Die Situationen, die zu diesem plötzlichen Druckanstieg führen, sind – auch jüngeren Frauen – nur allzu gut bekannt: Niesen, Husten, Lachen oder heftige körperliche Bewegungen.
Ursache für die Schließmuskelschwäche ist in den meisten Fällen eine Erschlaffung der Beckenbodenmuskulatur, ausgelöst beispielsweise durch vaginale Geburten, Hormonmangel in den Wechseljahren oder allgemeinen Muskelschwund im Alter
Hierbei handelt es sich um eine Überaktivität der Blasenwandmuskulatur. Sie zieht sich übermäßig oft zusammen und löst selbst bei geringem Füllungsgrad der Blase Harndrang aus. Ursachen für diese Überaktivität sind beispielsweise psychischer Stress (kennt jeder, dass man bei Anspannung plötzlich dringend auf die Toilette muss), Nervenerkrankungen, Harnwegsinfektionen, Blasensteine oder Tumoren.
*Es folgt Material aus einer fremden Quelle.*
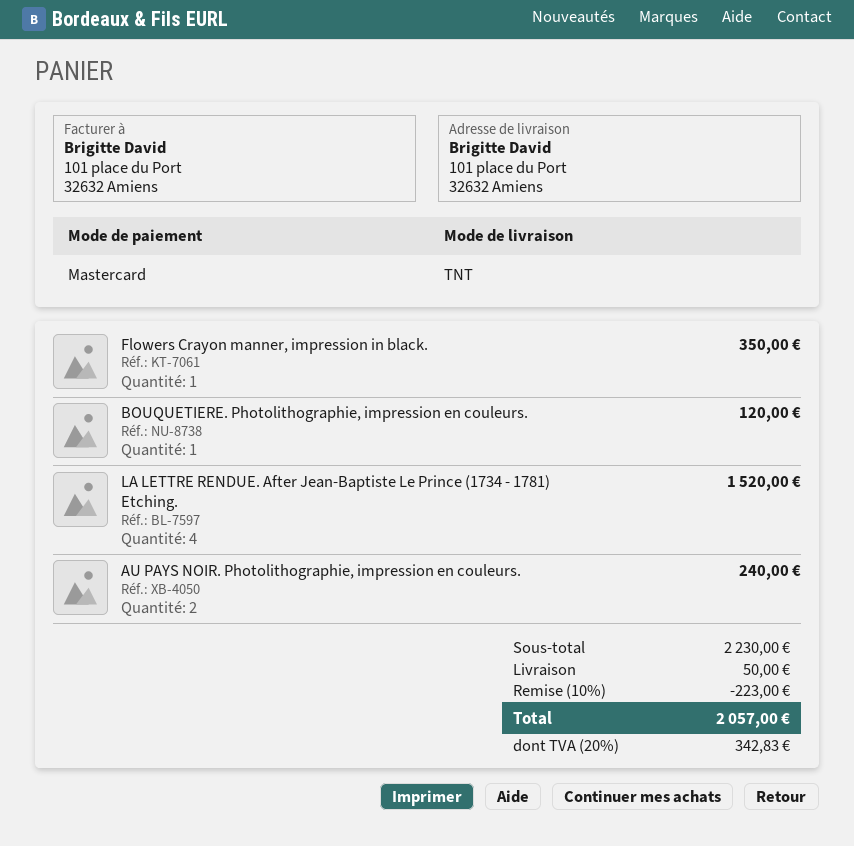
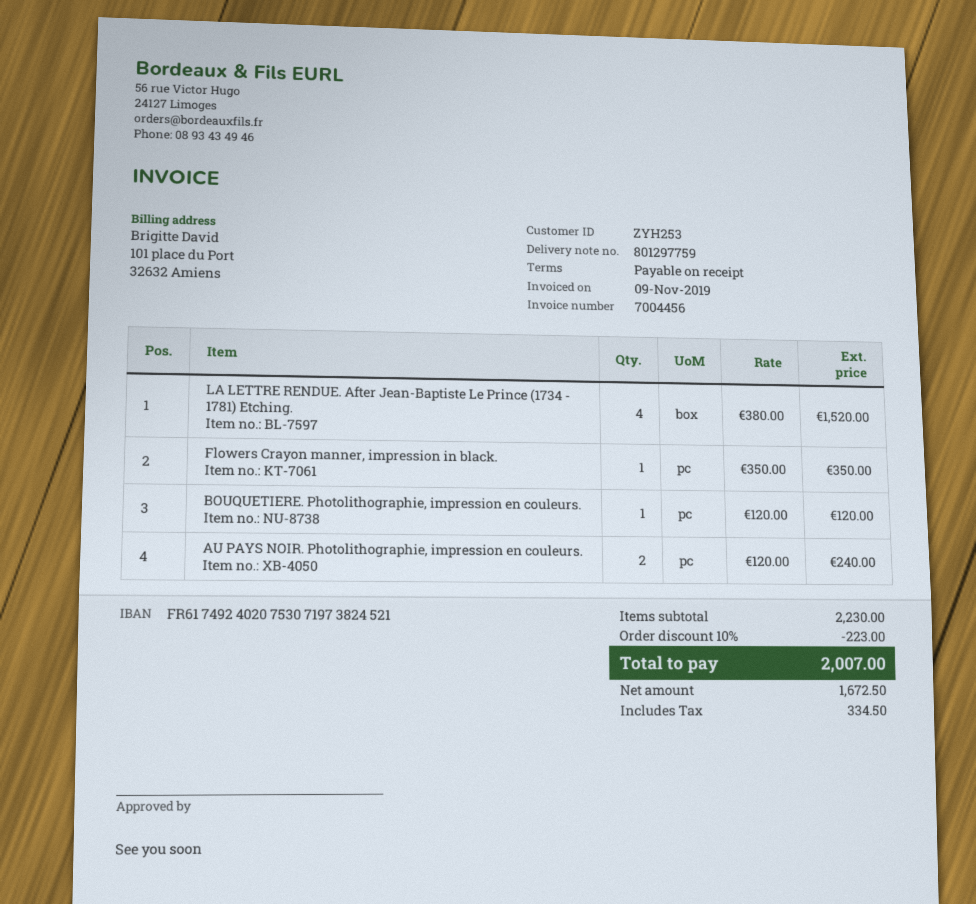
shipping: 50.00 -> none
tax: 342.83 -> 334.50
total: 2057.00 -> 2007.00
Eine exakte Ursachenerklärung ist deshalb für die Behandlung von größter Bedeutung. In leichteren Fällen bestehen anfangs nur die Symptome einer „Reizblase" mit dem lästigen Zwang zum häufigen Wasserlassen. Der Urin kann jedoch noch gehalten werden. Nehmen die Beschwerden zu, entsteht ein starker Harndrang, der mit dem Willen nicht mehr beherrscht werden kann und zur Inkontinenz führt. Dabei kann sich die Blase ganz oder teilweise sturzbachartig entleeren, was für den Betroffenen ein besonders schlimmes Erlebnis ist.